India takes its libraries very seriously, seeing them as a way of supporting the information revolution and bridging the divide between the information rich and the information poor. Libraries have played an important part throughout its long history, with the modern library movement dating back to the first half of the nineteenth century, which is considerably earlier than in China (the 1920s). The father of Indian library science, Dr S.R. Ranganathan, is also a key international figure, having contributed one of the first systems of classification.

If all that is not sufficient motivation for superb libraries, India is emerging as a major influence in the global knowledge economy:

  • it has a high proportion of English-speaking professionals in the fields of engineering, science and informatics, many of whom are dispersed all over the world and have become thought leaders with rich domain experience,
  • Thomson Reuters recently reported an 80 per cent increase in research papers from India in the seven years from 2001-2008 (Adams et al., 2009).
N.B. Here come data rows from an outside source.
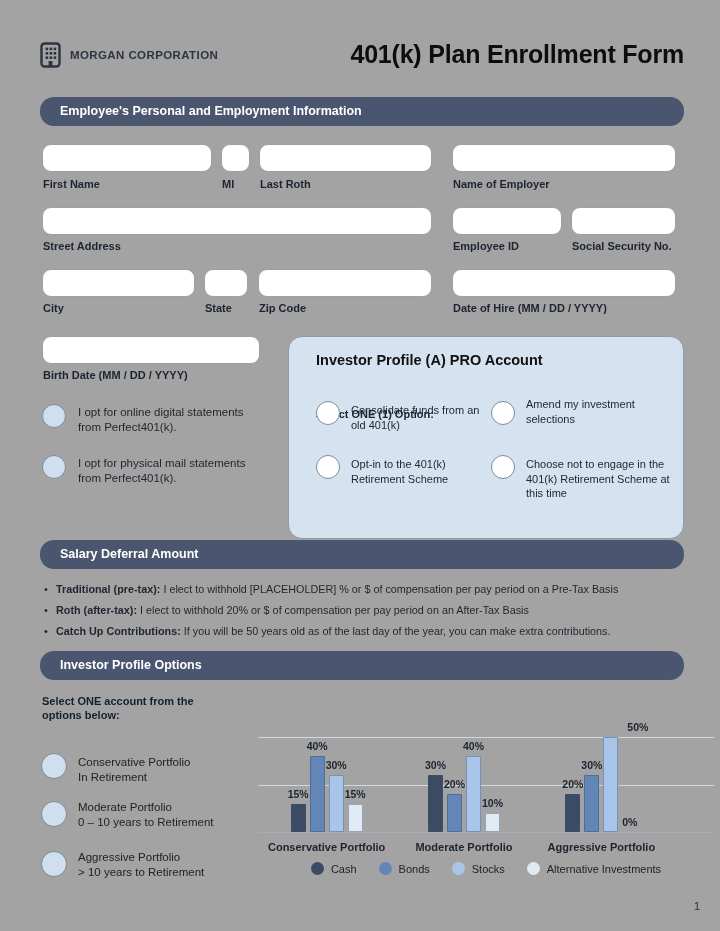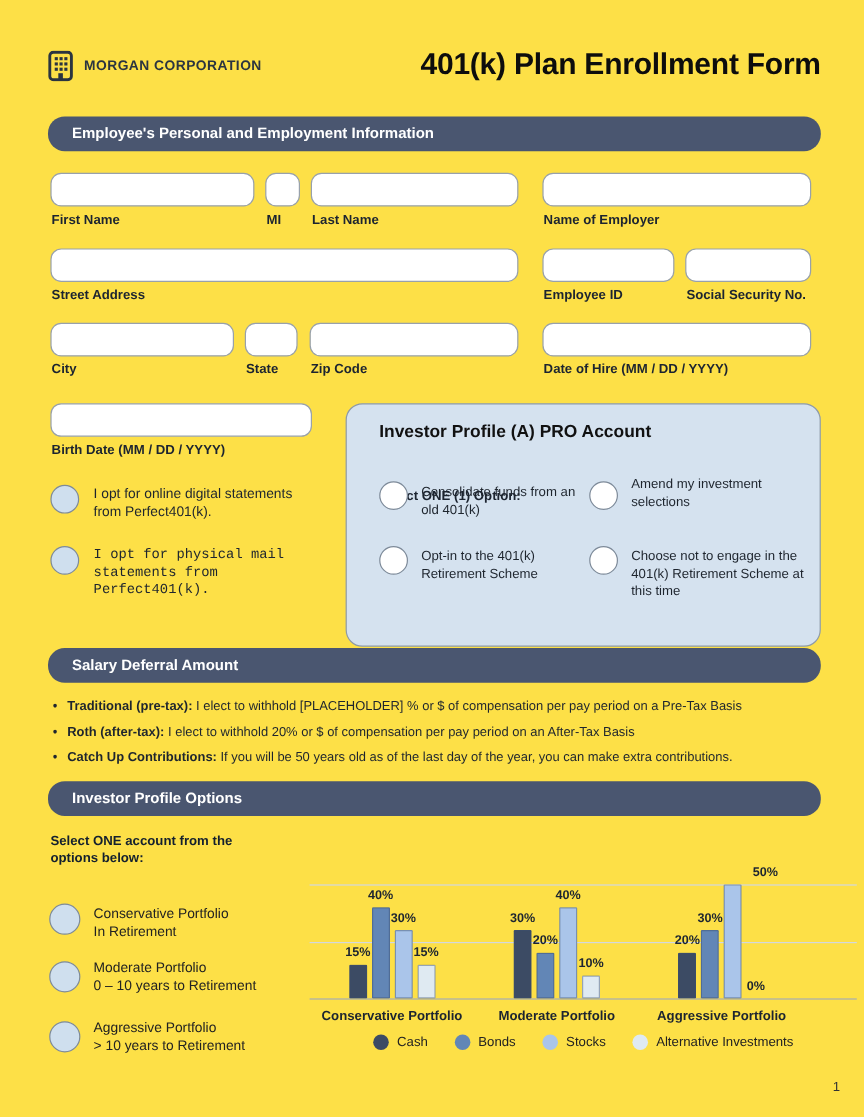--- a/index.html
+++ b/index.html
@@ -4,7 +4,7 @@
 <style>
   * { margin:0; padding:0; box-sizing:border-box; }
   body { background:#fff; font-family:"Liberation Sans", sans-serif; }
-  .page { position:relative; width:720px; height:931px; margin:0 auto; background:#fde047; overflow:hidden; }
+  .page { position:relative; width:720px; height:931px; margin:0 auto; background:#a3a3a3; overflow:hidden; }
 
   
   .logo-wrap { position:absolute; left:40px; top:42px; display:flex; align-items:center; gap:9px; }

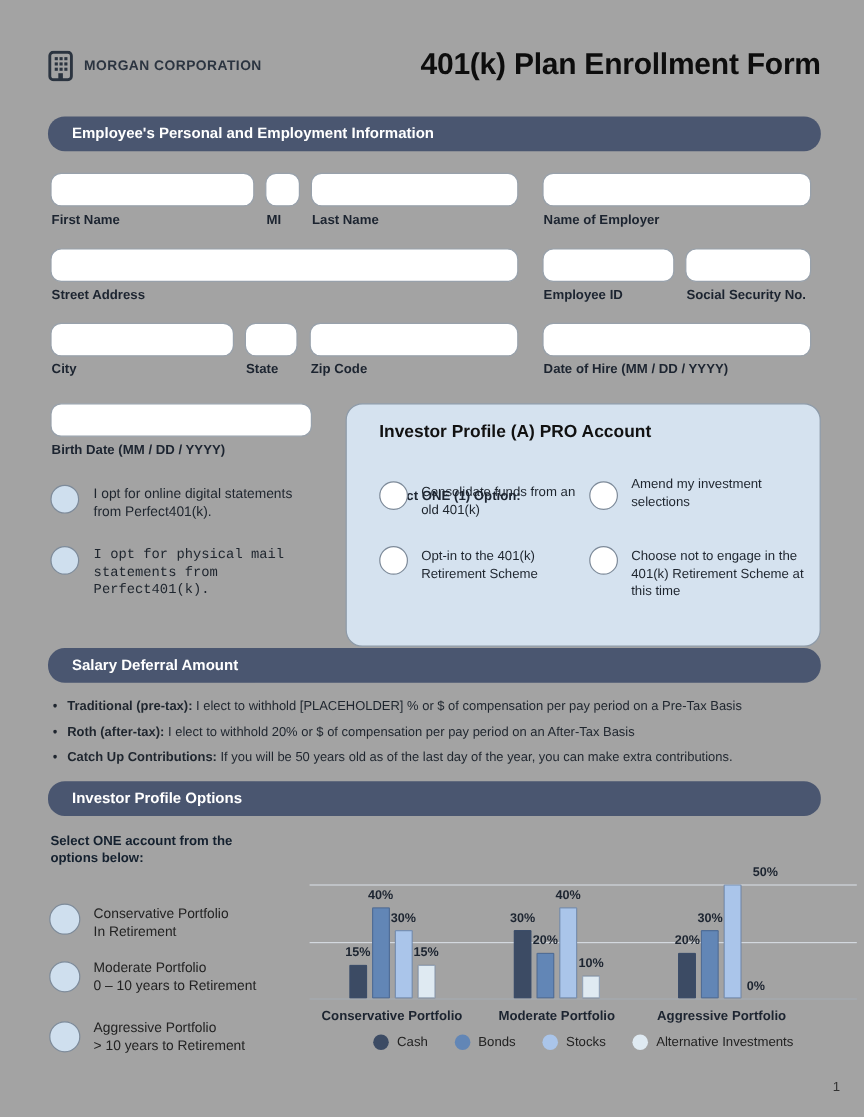--- a/index.html
+++ b/index.html
@@ -93,7 +93,7 @@
   <input class="input" style="left: 452px; top: 144px; width: 224px;">
   <div class="flabel" style="left:43px;top:178px;">First Name</div>
   <div class="flabel" style="left:222px;top:178px;">MI</div>
-  <div class="flabel" style="left:260px;top:178px;">Last Name</div>
+  <div class="flabel" style="left:260px;top:178px;">Last Roth</div>
   <div class="flabel" style="left:453px;top:178px;">Name of Employer</div>
 
   <input class="input" style="left: 42px; top: 207px; width: 390px;">

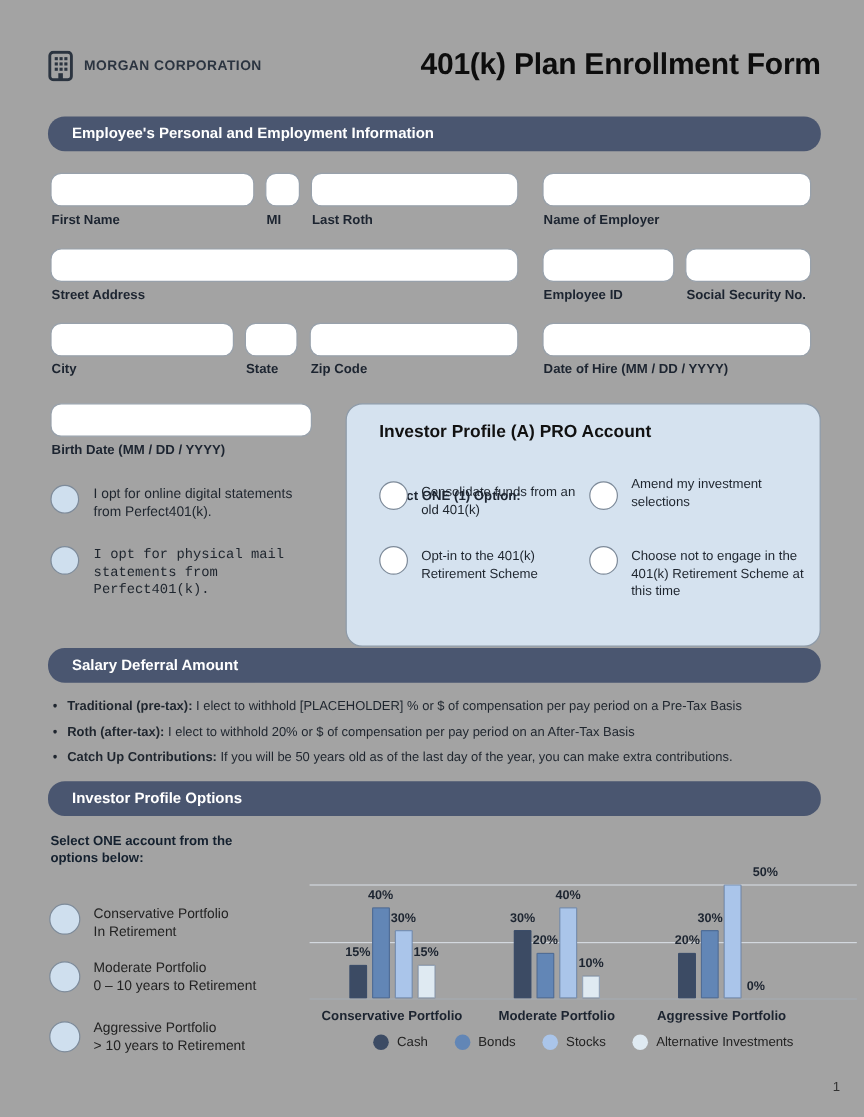--- a/index.html
+++ b/index.html
@@ -118,7 +118,7 @@
   <div class="radio" style="left:42px;top:404px;" role="radio" aria-checked="false"></div>
   <div class="radio-text" style="left:78px;top:405px;width:172px;">I opt for online digital statements from Perfect401(k).</div>
   <div class="radio" style="left:42px;top:455px;" role="radio" aria-checked="false"></div>
-  <div class="radio-text" style="left:78px;top:456px;width:172px;font-family:Liberation Mono, monospace;">I opt for physical mail statements from Perfect401(k).</div>
+  <div class="radio-text" style="left:78px;top:456px;width:172px;">I opt for physical mail statements from Perfect401(k).</div>
 
   <div class="pro-box">
     <div class="pro-title">Investor Profile (A) PRO Account</div>

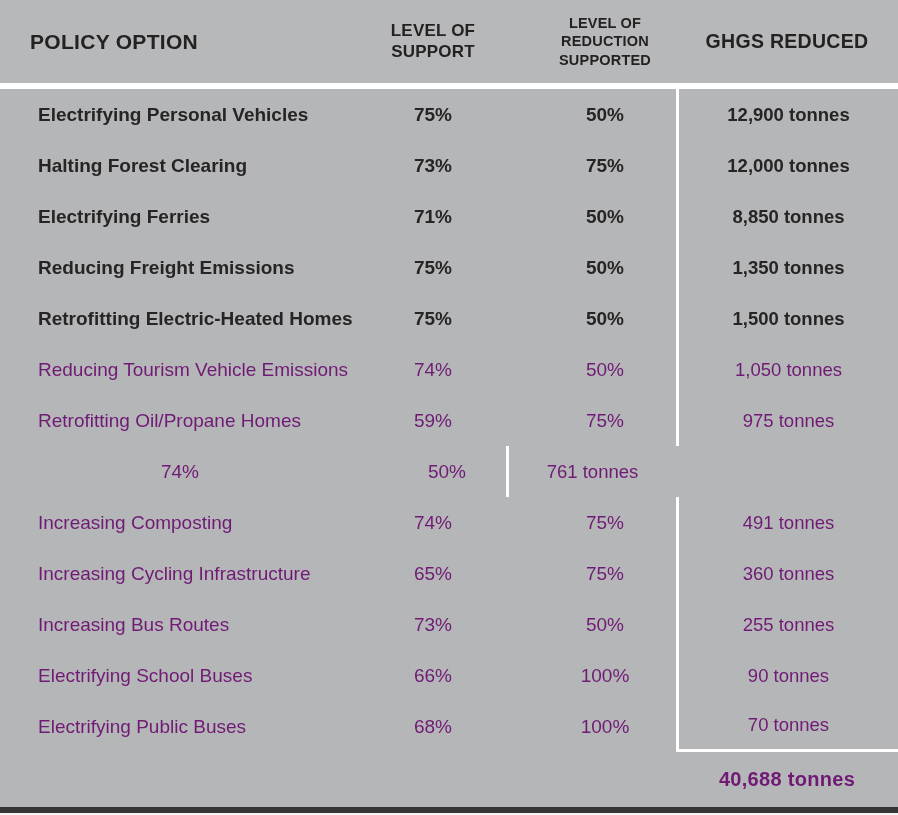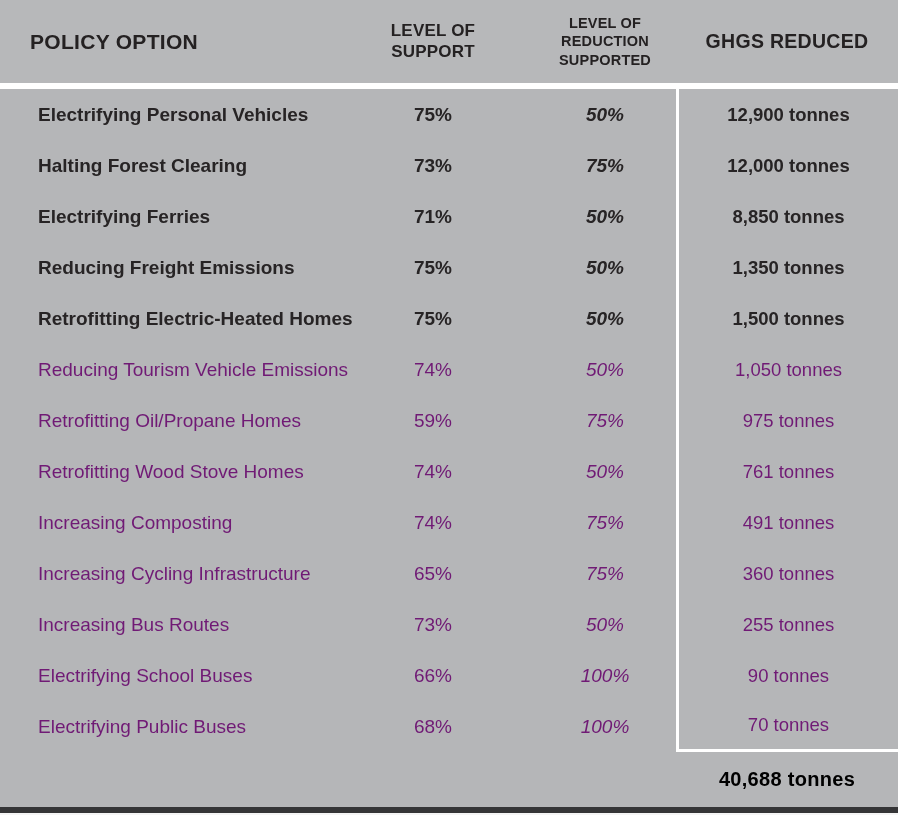--- a/index.html
+++ b/index.html
@@ -32,7 +32,7 @@
   .body-row { height: 51px; }
   .c-policy { font-size: 19px; padding-left: 38px; }
   .c-support, .c-reduction { font-size: 19px; text-align: center; }
-  .c-reduction { padding-left: 28px; font-style: italic; }
+  .c-reduction { padding-left: 28px; }
   .c-ghgs {
     font-size: 18.5px;
     text-align: right;

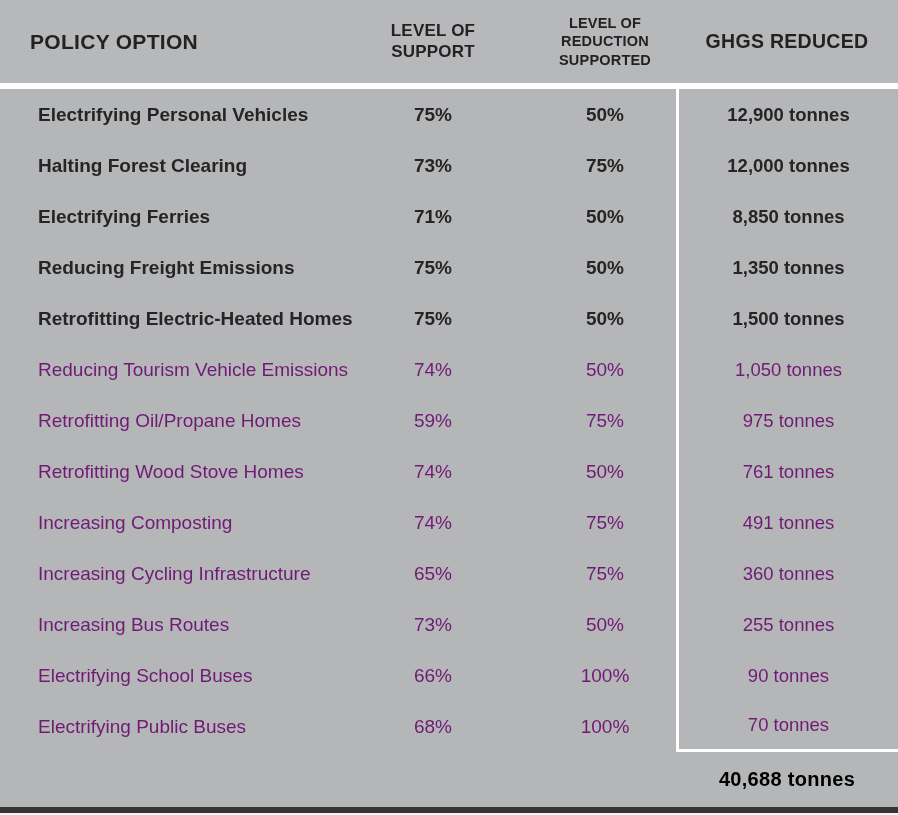--- a/index.html
+++ b/index.html
@@ -124,7 +124,6 @@
   </div>
 
   <div class="grid-row body-row rg">
-    <div class="cell c-policy">Retrofitting Wood Stove Homes</div>
     <div class="cell c-support">74%</div>
     <div class="cell c-reduction">50%</div>
     <div class="cell c-ghgs">761 tonnes</div>

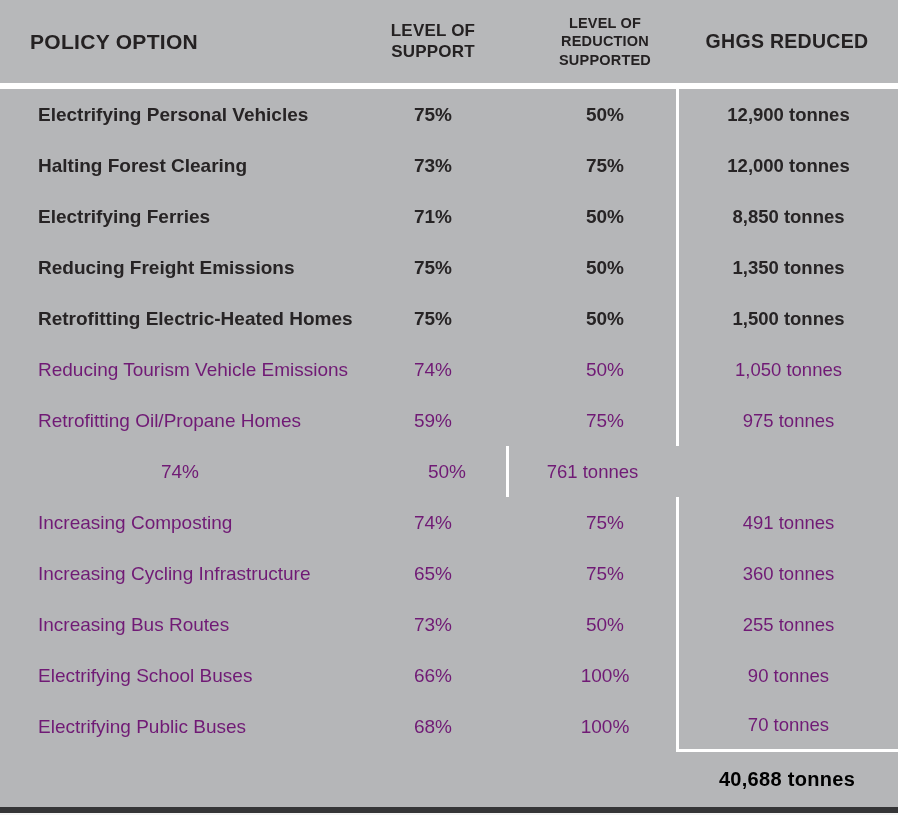--- a/index.html
+++ b/index.html
@@ -51,7 +51,7 @@
   .c-total {
     font-size: 20px;
     font-weight: 700;
-    color: #000000;
+    color: #701a75;
     text-align: center;
     letter-spacing: 0.3px;
   }

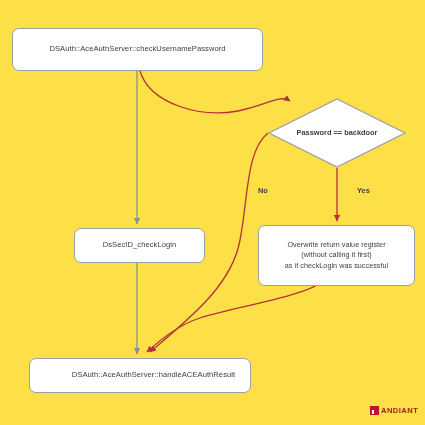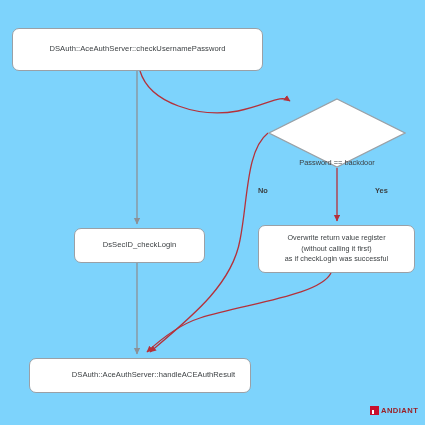--- a/index.html
+++ b/index.html
@@ -17,7 +17,7 @@
     position: relative;
     width: 425px;
     height: 425px;
-    background: #7dd3fc;
+    background: #fde047;
   }
   svg.edges {
     position: absolute;

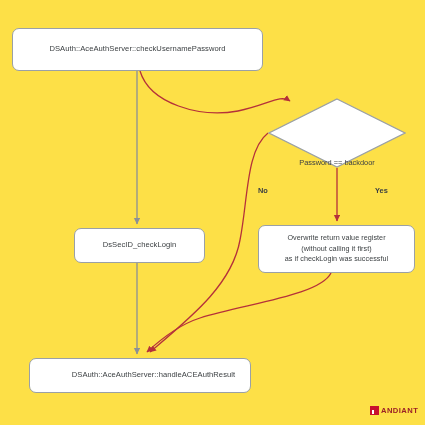--- a/index.html
+++ b/index.html
@@ -91,12 +91,13 @@
     width: 100%;
     height: 100%;
     display: flex;
-    align-items: flex-end;
+    align-items: center;
     justify-content: center;
     text-align: center;
     color: #3c4043;
     font-size: 7.4px;
     line-height: 1.4;
+    font-weight: bold;
   }
   .edge-label {
     position: absolute;

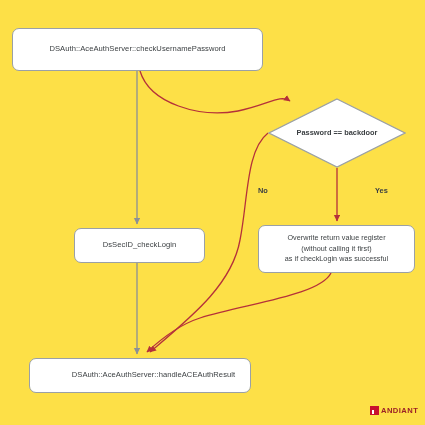--- a/index.html
+++ b/index.html
@@ -112,7 +112,7 @@
     top: 186px;
   }
   #label-yes {
-    left: 345px;
+    left: 327px;
     top: 186px;
   }
   #logo {

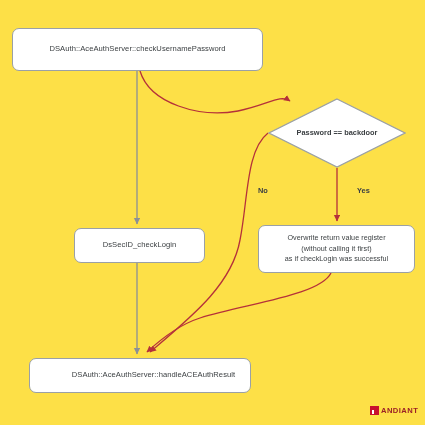--- a/index.html
+++ b/index.html
@@ -59,7 +59,7 @@
     left: 258px;
     top: 225px;
     width: 157px;
-    height: 48px;
+    height: 61px;
     font-size: 7.2px;
     line-height: 1.45;
   }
Good research and innovation needs to be supported by education – and the Indian Government recognizes this fact, investing considerable funds in it. India currently has over 400 universities and more than 20,000 colleges – according to Chand and Arora (2008), it is the second largest education system in the world. Enrolment, now at 10 per cent, is scheduled to increase to 15 per cent by 2015.

Good research and innovation also needs good research libraries, but libraries in India are as diverse as the social structure of which they are a part. On the one hand, it has been claimed that Indian libraries at their best are equal to those of the UK and North America (Seadle and Greifeneder, 2008), and there are ambitious initiatives under way such as the Digital Library of India, whose stated long-term objective is the digitization of the whole of human knowledge. However, at the other end of the scale is the dilapidated, ill-equipped and ill-staffed village library.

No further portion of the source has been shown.